At the web I found, lotsa informations about people also having trouble with the named KRUPS device.
Most problems are – like mine – with the Start-Button.
I lost my one some day after pressing.
Here is my introduction for self repairing the device:
To open the device I used a very good explanation http://onthebackside.blogspot.de/2008/05/krups-gvx2-coffee-grinder.html
Watching inside obviously the construction of the button was very cheap made.
So I made an own holding for the button, with a cutter, an old kind of a credit card and hot glue.
Since this the device looks and works better than before.
See my pictures for explanation :
Red arrow = old one
Green arrow = new one
14 thoughts on “disassembling KRUPS GVX 2 for start button repair”
Thanks for the Krups grinder switch tutorial; I was able to repair mine after reading your post and the linked article.
It’s very easy for the circuit board to not engage in the guide slots at the top when you put the front cover back on. If the board is not in the top guide it’s forced back a few millimetres and everything looks okay but it stops the new button from reaching the microswitch.
Thanks for a great guide.
Thanks from Finland, too! One more GVX2 fixed. :)
Worked liker a charm for me too! The link to the dis-assembly instructions was also very helpful. The only suggestion I would make is that with a similar pattern to the one you used, the blue LED wasn’t shining through the front of the power button for me. I just checked to see exactly where the LED bulb was located and cut away a little more plastic and Now it works like new. Thanks for taking the time to post the info.
Many thanks for this. If you don’t want to fabricate a replacement for the button holder, you can buy a new start button online, which can just be screwed into place (it’s the little bracket that holds it that breaks, not the button itself, but the new one comes with a new bracket). You get the grind knob in the same package, too, in case you broke that getting it off. The part number is SS-192581; if you put that and Krups into Google, you’ll quickly find someone who will deliver to your country. Costs about $4 in the US, a bit more in other countries.
I happened to spend only 1 hour and a half fixing my coffee grinder with a dear friend of mine. I mention her , because thanks to having 4 hands, made the task easier. Some additional improvements in fabricating this plastic credit card piece is considering a notch for the light led to keep illuminating the button while on. For this, Just cut a rounded notch on the upper part of the credit card plastic piece and have in hand a swiss knife emery to craft the piece in a way it snaps into the plastic brackets of the original piece, leaving enough space for the led to illuminate the button.
Thanks from England :) Another grinder fixed. I just cut a strip of credit card slightly wider than the tang and packed it out with two more shorter strips to account for the step down in after the clear plastic on the back of the button itself to the silver tang. I tried hot glue, but it didn’t stick well (might just be my glue stick. I don’t know if there are different types) I used cyanocrylate superglue and it seems to have worked fine. Thanks to Steven Lea for posting the part no. If it come unstuck or breaks again I’ll probably fit one of those as it’s easy to get apart now I know how!
Thank you for your guide.
It’s a poor design for the start button to hinge on a strip of plastic which will inevitably break.

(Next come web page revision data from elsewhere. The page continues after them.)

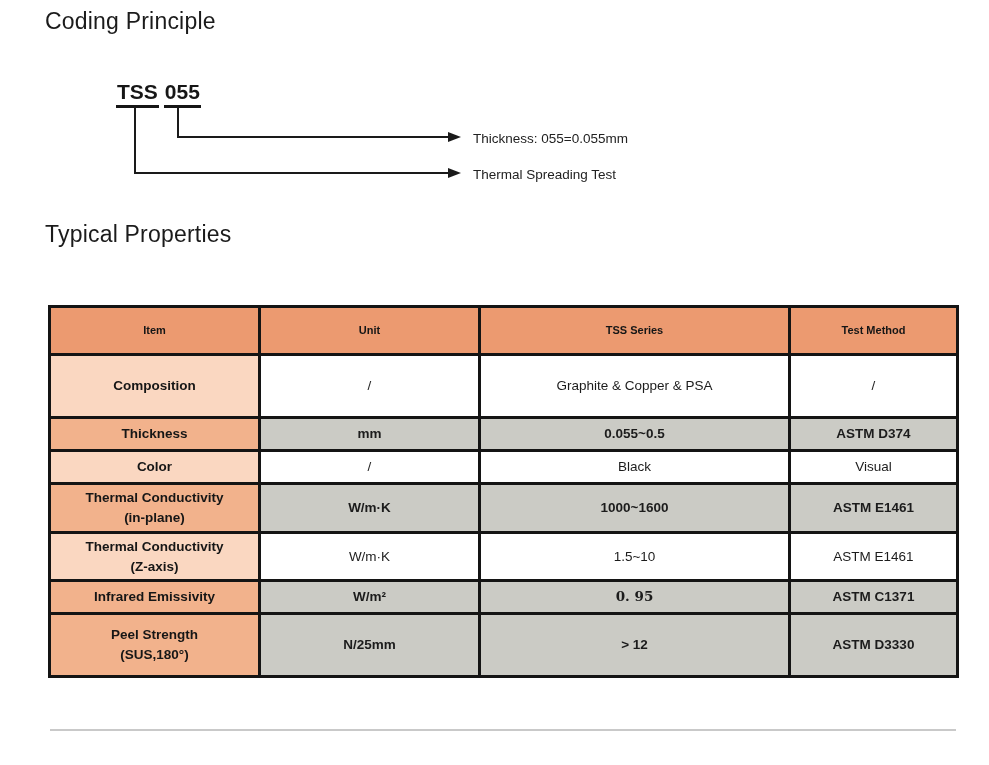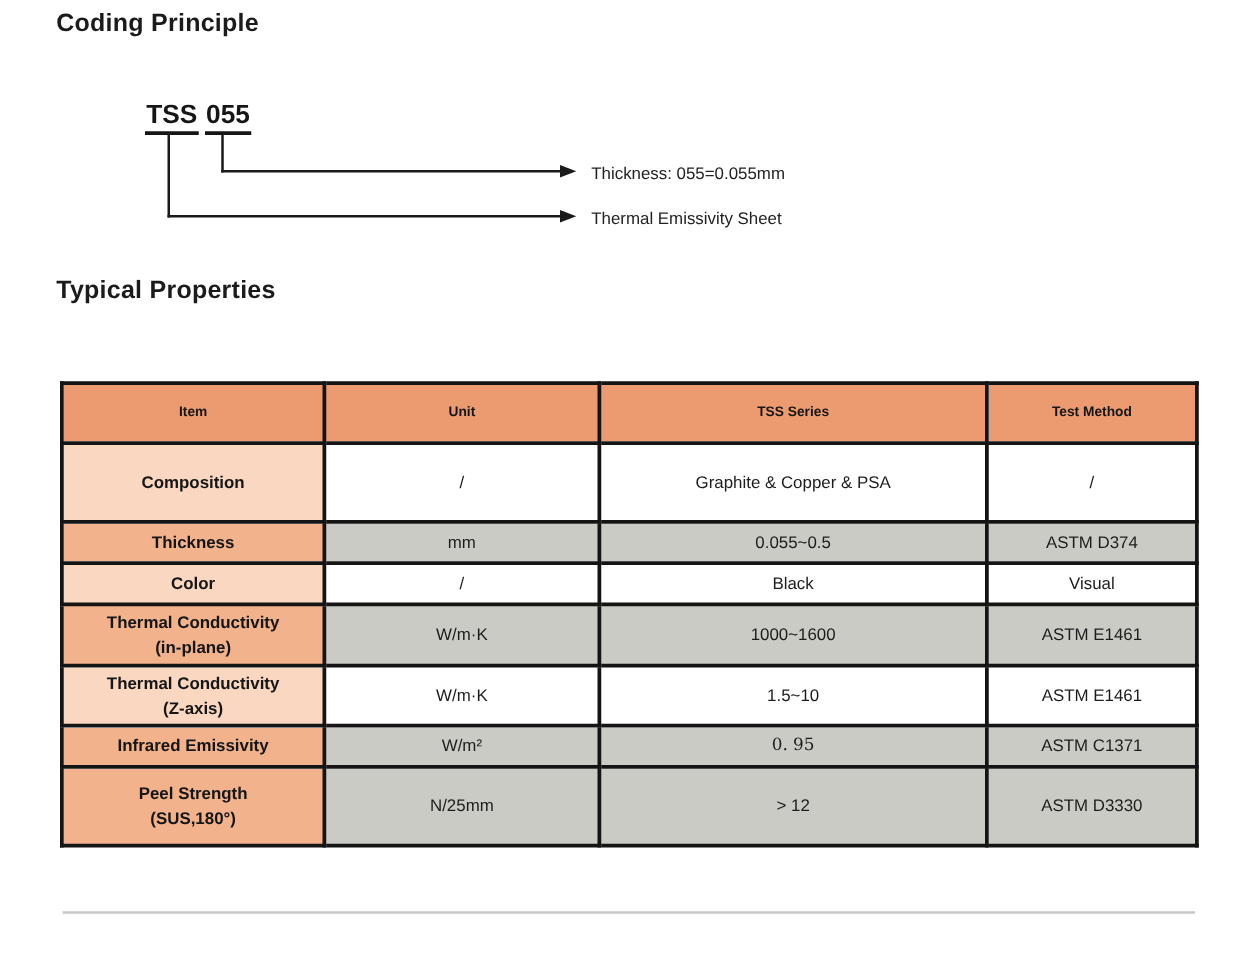--- a/index.html
+++ b/index.html
@@ -23,7 +23,7 @@
   }
   .section-title{
     position:absolute; left:45px;
-    font-size:20px; font-weight:bold; letter-spacing:0.2px;
+    font-size:23px; font-weight:normal; letter-spacing:0.2px;
     color:#1b1b1b;
   }
   #title-coding{ top:8px; }

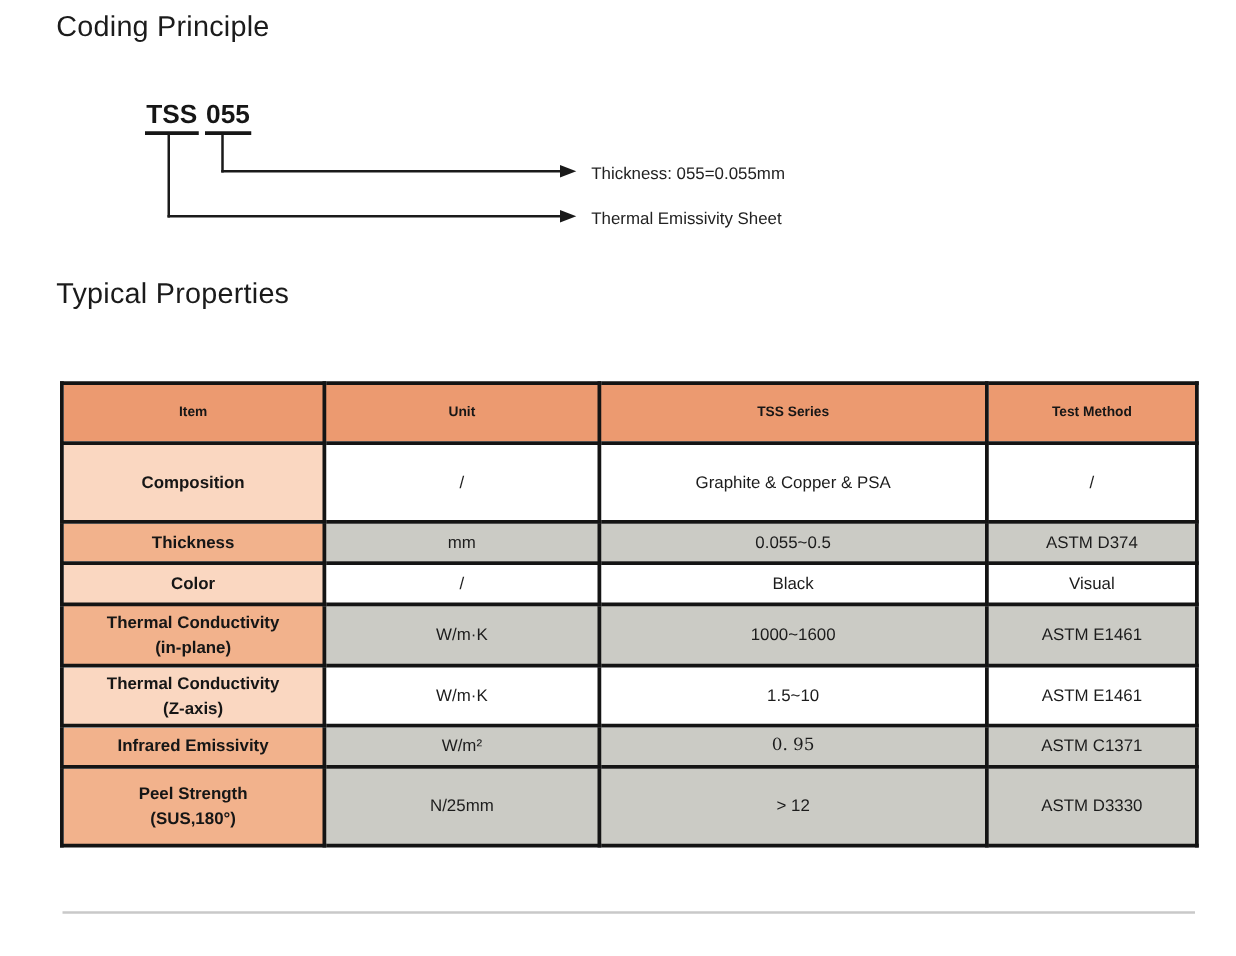--- a/index.html
+++ b/index.html
@@ -115,7 +115,7 @@
   <div class="arrowhead" id="arrow-tss"></div>
 
   <div class="callout-label" id="callout-thickness">Thickness: 055=0.055mm</div>
-  <div class="callout-label" id="callout-sheet">Thermal Emissivity Sheet</div>
+  <div class="callout-label" id="callout-sheet">Thermal Spreading Test</div>
 
   <div class="section-title" id="title-typical">Typical Properties</div>
 

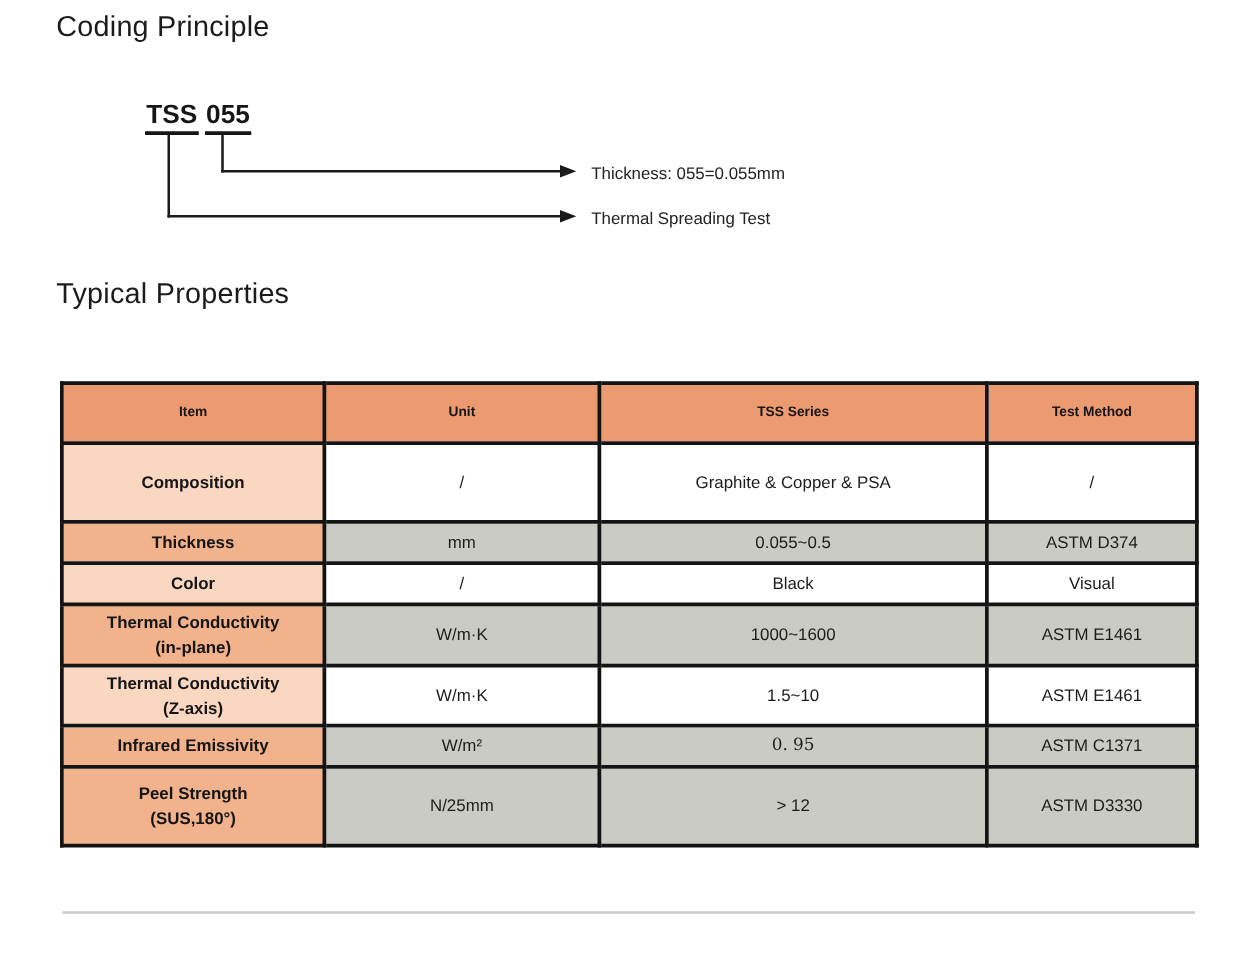--- a/index.html
+++ b/index.html
@@ -87,7 +87,7 @@
   }
   .props-table tr.alt td.item{ background:var(--item-alt); }
   .props-table td.val{ background:var(--row); color:#1c1c1c; }
-  .props-table tr.alt td.val{ background:var(--row-alt); }
+  .props-table tr.alt td.val{ background:var(--row-alt);font-weight:bold; }
   .serif{ font-family:"DejaVu Serif", serif; font-size:14.5px; }
   tr.h48{height:48px;} tr.h47{height:63px;} tr.h49{height:49px;}
   tr.h33{height:33px;}

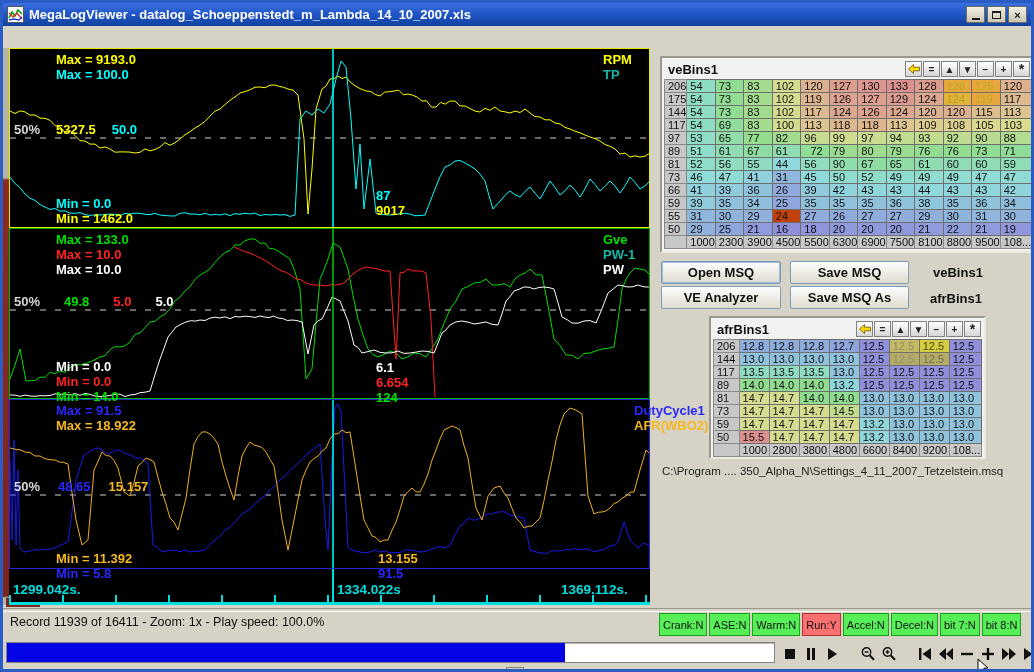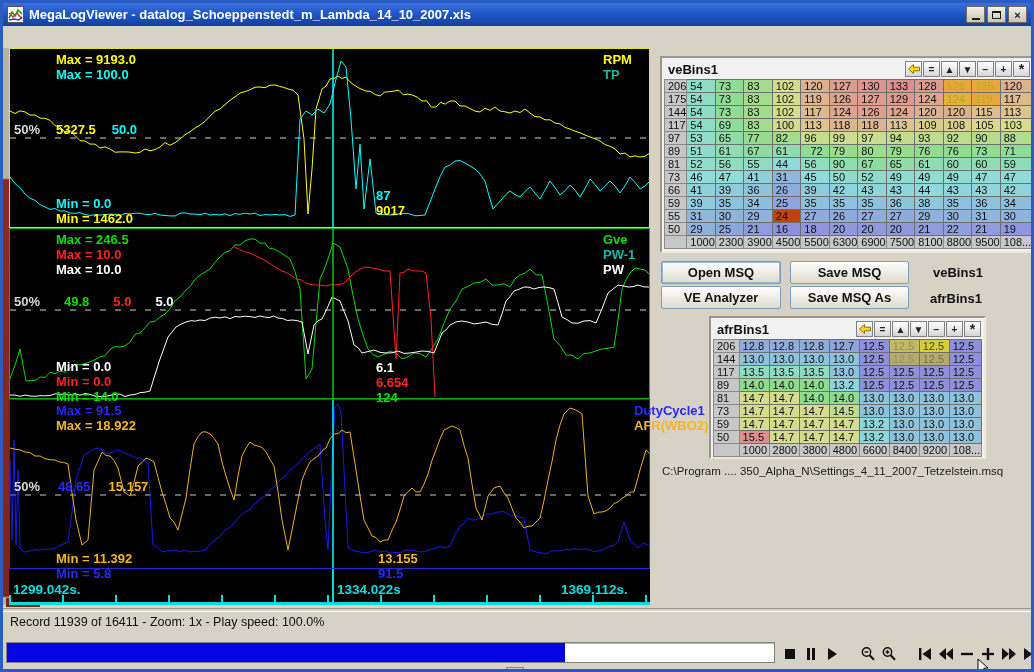--- a/index.html
+++ b/index.html
@@ -134,7 +134,7 @@
           <polyline points="0.0,166.0 5.0,166.1 10.0,167.3 15.0,166.1 20.0,167.0 25.0,167.3 30.0,166.7 35.0,166.8 40.0,166.5 45.0,164.8 50.0,165.4 55.0,164.8 60.0,166.0 65.0,164.6 70.0,166.3 75.0,164.5 80.0,165.4 85.0,167.1 90.0,167.5 95.0,167.4 100.0,166.4 105.0,165.4 110.0,165.1 115.0,167.5 120.0,166.0 125.0,165.5 130.0,163.7 135.0,163.2 140.0,162.0 145.0,145.6 150.0,130.0 154.0,119.2 158.0,108.0 162.0,103.1 166.0,98.0 171.0,95.2 176.0,93.0 180.7,91.7 185.3,92.1 190.0,91.0 195.0,91.5 200.0,89.1 205.0,88.2 210.0,89.0 215.0,87.8 220.0,89.7 225.0,87.5 230.0,88.0 235.0,87.2 240.0,87.6 245.0,88.4 250.0,87.0 254.5,88.0 259.0,88.6 263.5,87.0 268.0,89.0 272.7,89.5 277.3,91.5 282.0,91.0 287.0,91.6 292.0,93.0 298.0,125.0 304.0,96.0 308.0,91.8 312.0,90.0 317.0,79.6 322.0,68.0 326.0,70.0 330.0,72.0 334.0,82.2 338.0,92.0 344.0,116.0 348.0,118.6 352.0,124.0 358.0,122.6 364.0,121.0 370.0,123.3 376.0,124.0 382.0,123.8 388.0,122.0 394.0,124.4 400.0,124.0 406.0,123.1 412.0,122.0 418.0,122.4 424.0,124.0 428.0,114.1 432.0,104.0 436.0,100.9 440.0,96.0 446.0,92.9 452.0,92.0 458.0,93.1 464.0,95.0 470.0,94.1 476.0,93.0 482.0,95.3 488.0,96.0 492.0,84.8 496.0,72.0 500.0,67.7 504.0,62.0 509.0,60.3 514.0,58.0 519.0,58.2 524.0,60.0 529.0,58.5 534.0,58.0 539.0,58.6 544.0,60.0 548.0,73.7 552.0,88.0 557.0,90.6 562.0,94.0 568.0,94.2 574.0,92.0 580.0,91.6 586.0,94.0 592.0,79.7 598.0,64.0 603.0,60.1 608.0,56.0 613.0,56.9 618.0,58.0 623.0,57.7 628.0,56.0 634.0,57.9 640,58" fill="none" stroke="#ffffff" stroke-width="1"></polyline>
           <line x1="323" y1="0" x2="323" y2="169" stroke="#00cc00" stroke-width="1.5"></line>
         </svg>
-        <div class="cl" style="left: 6px; top: 3px;"><div style="color: rgb(0, 224, 0);">Max = 246.5</div><div style="color: rgb(255, 34, 34);">Max = 10.0</div><div style="color: rgb(255, 255, 255);">Max = 10.0</div></div>
+        <div class="cl" style="left: 6px; top: 3px;"><div style="color: rgb(0, 224, 0);">Max = 133.0</div><div style="color: rgb(255, 34, 34);">Max = 10.0</div><div style="color: rgb(255, 255, 255);">Max = 10.0</div></div>
         <div class="cl" style="left: 553px; top: 3px;"><div style="color: rgb(0, 224, 0);">Gve</div><div style="color: #14b8a6;">PW-1</div><div style="color: rgb(255, 255, 255);">PW</div></div>
         <div class="cl" style="left: 6px; top: 130px;"><div style="color: rgb(255, 255, 255);">Min = 0.0</div><div style="color: rgb(255, 34, 34);">Min = 0.0</div><div style="color: rgb(0, 224, 0);">Min = 14.0</div></div>
         <div class="cl" style="left: 326px; top: 131px;"><div style="color: rgb(255, 255, 255);">6.1</div><div style="color: rgb(255, 34, 34);">6.654</div><div style="color: rgb(0, 224, 0);">124</div></div>

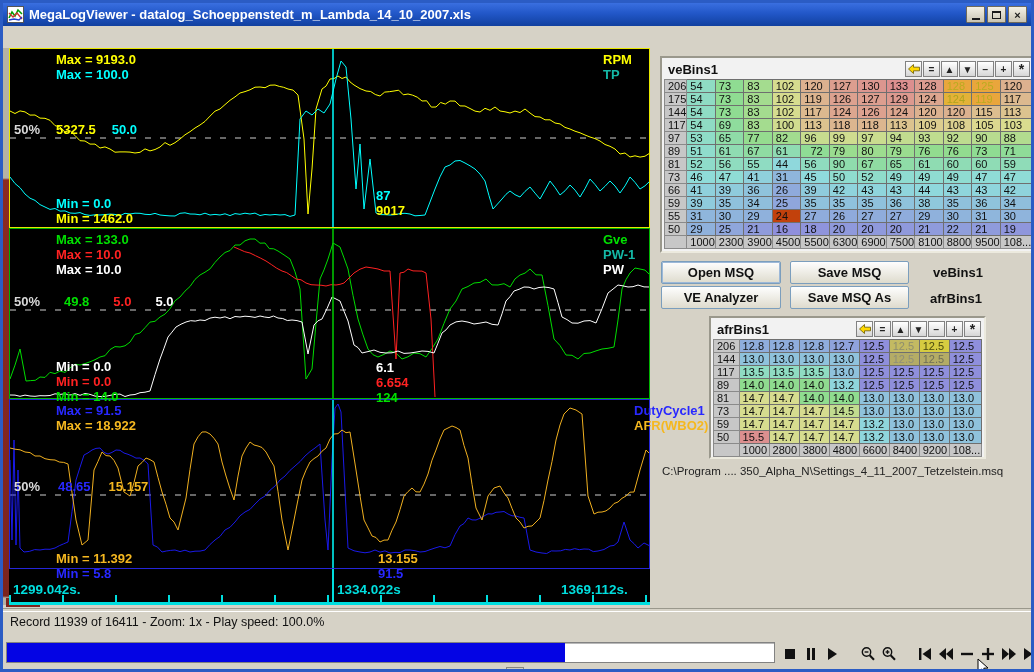--- a/index.html
+++ b/index.html
@@ -538,6 +538,16 @@
 
   <div class="bottom-divider"></div>
   <div class="status-text">Record 11939 of 16411 - Zoom: 1x - Play speed: 100.0%</div>
+  <div class="indicators" id="indicators">
+      <div class="ind">Crank:N</div>
+      <div class="ind">ASE:N</div>
+      <div class="ind">Warm:N</div>
+      <div class="ind red">Run:Y</div>
+      <div class="ind">Accel:N</div>
+      <div class="ind">Decel:N</div>
+      <div class="ind">bit 7:N</div>
+      <div class="ind">bit 8:N</div>
+    </div>
 
   <div class="progress">
     <div class="progress-fill" id="progress-fill" style="width: 72.75%;"></div>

I just removed the power button altogether and simply press the microswitch with my little finger. Not the best solution, but it works. Probably best to keep one’s finger dry though :)
Excellent! Thanks for the info. Another GVX2 successfully repaired and spared from landfill. Regards – Marty U.K.
Pingback: disassembling KRUPS GVX 2 for start button repair – Evhen`s
it worked for me. better than new.
Good article, thank you.
I fixed the button using material from a soda can and super glue. Glued some aluminum from the can to the hinge – the wife is happy again.
Thank you. I had the same issue. Epoxy and old credit card did the trick
This was really helpful thank you. I used a Demel which helped to shape the various holes through the plastic card to ensure a good fit. This is now 2020 and you would have hoped that the designers at Bosch would have come up with a Mik II by now.